Dear Dad,
Here is a neologism. “Catastrophism, noun. The unfounded fear that one’s life is about to meet a sudden and catastrophic end.” I have lived all my life with this underlying fear.
When the phone rings, I immediately assume we are getting news that someone has died, even though I have never been told of someone’s death that way. But in a way the imagined phone call does duplicate the unexpected news of your death. For me death is imagined to be sudden and unexpected.
I sometimes fear that someone – a spouse, a stranger – might kill me in my sleep. These fears manifest the childhood suspicion that your death was no accident and that my life would recapitulate yours.

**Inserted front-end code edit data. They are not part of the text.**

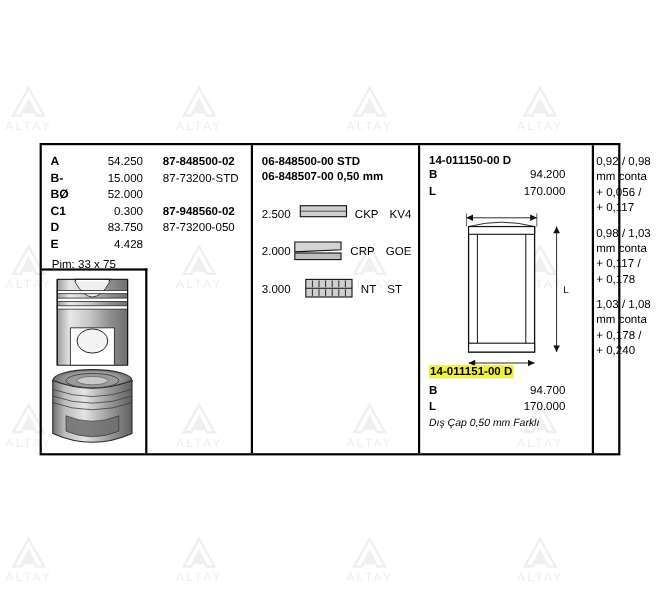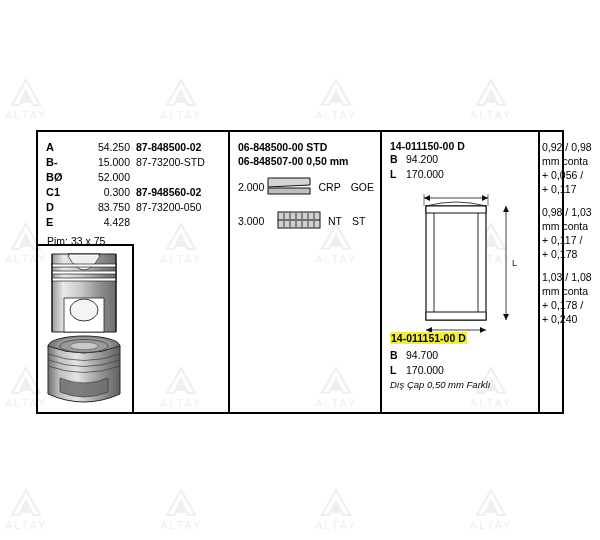"87-848500-02" .dim-code { padding-left: 6px -> 18px }
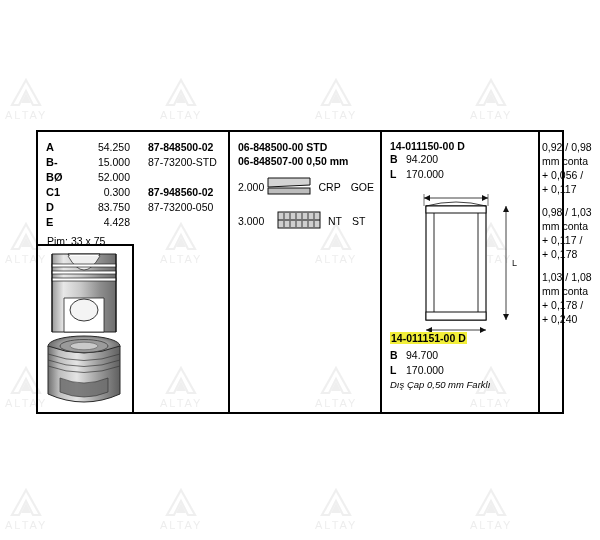"94.200" .ln-val { text-align: none -> right }
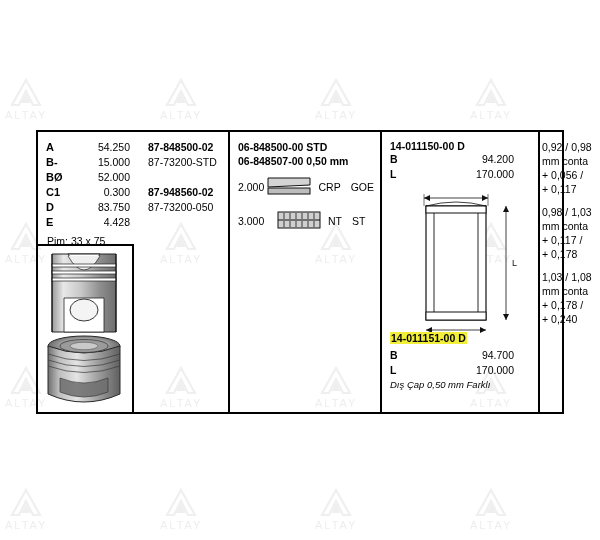"2.500" div.ring-row { html: none -> <div> <span>2.500</span> <span> <svg> <rect></rect> <line></line> </svg> </span> <span> <span>CKP</span><span>KV4</span> </span> </div> }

The undoing of my personal world coincided with the unraveling of the larger world as well. The Cold War tensions between the U.S. and the Soviet Union generated widespread fear of nuclear war between the two nations. In school we were taught to prepare for a nuclear strike by crouching on the floor with head between one’s knees. What meager protection! We were taught to prepare in other ways as well. The local fire station blasted practice air-raid warnings out of its fire alarm. Television stations practiced the “early warning system,” with the familiar and unnerving tone followed by the assurance that if this were an actual emergency we would be provided with further instructions.
The result: Every plane that flew overhead I feared was a Russian bomber. Soon, the Vietnam War intruded into my consciousness, then the assassinations – President Kennedy, Martin Luther King, Bobby Kennedy, Malcolm X, John Lennon – all males struck down suddenly in their prime.